- [TASK ITEM] Using the listing below, copy exactly the lines from the one containing "background: #fde047 ->" to the one containing "width: 64px ->", both lines included, and no others.

- [INPUT FOR THIS TASK]
═══

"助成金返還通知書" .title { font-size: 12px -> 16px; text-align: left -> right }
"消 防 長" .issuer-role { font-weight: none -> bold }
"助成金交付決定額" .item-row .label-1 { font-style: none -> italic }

═══

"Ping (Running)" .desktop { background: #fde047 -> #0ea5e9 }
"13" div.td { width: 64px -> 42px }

═══

- [WRITTEN SOLUTION]
"Ping (Running)" .desktop { background: #fde047 -> #0ea5e9 }
"13" div.td { width: 64px -> 42px }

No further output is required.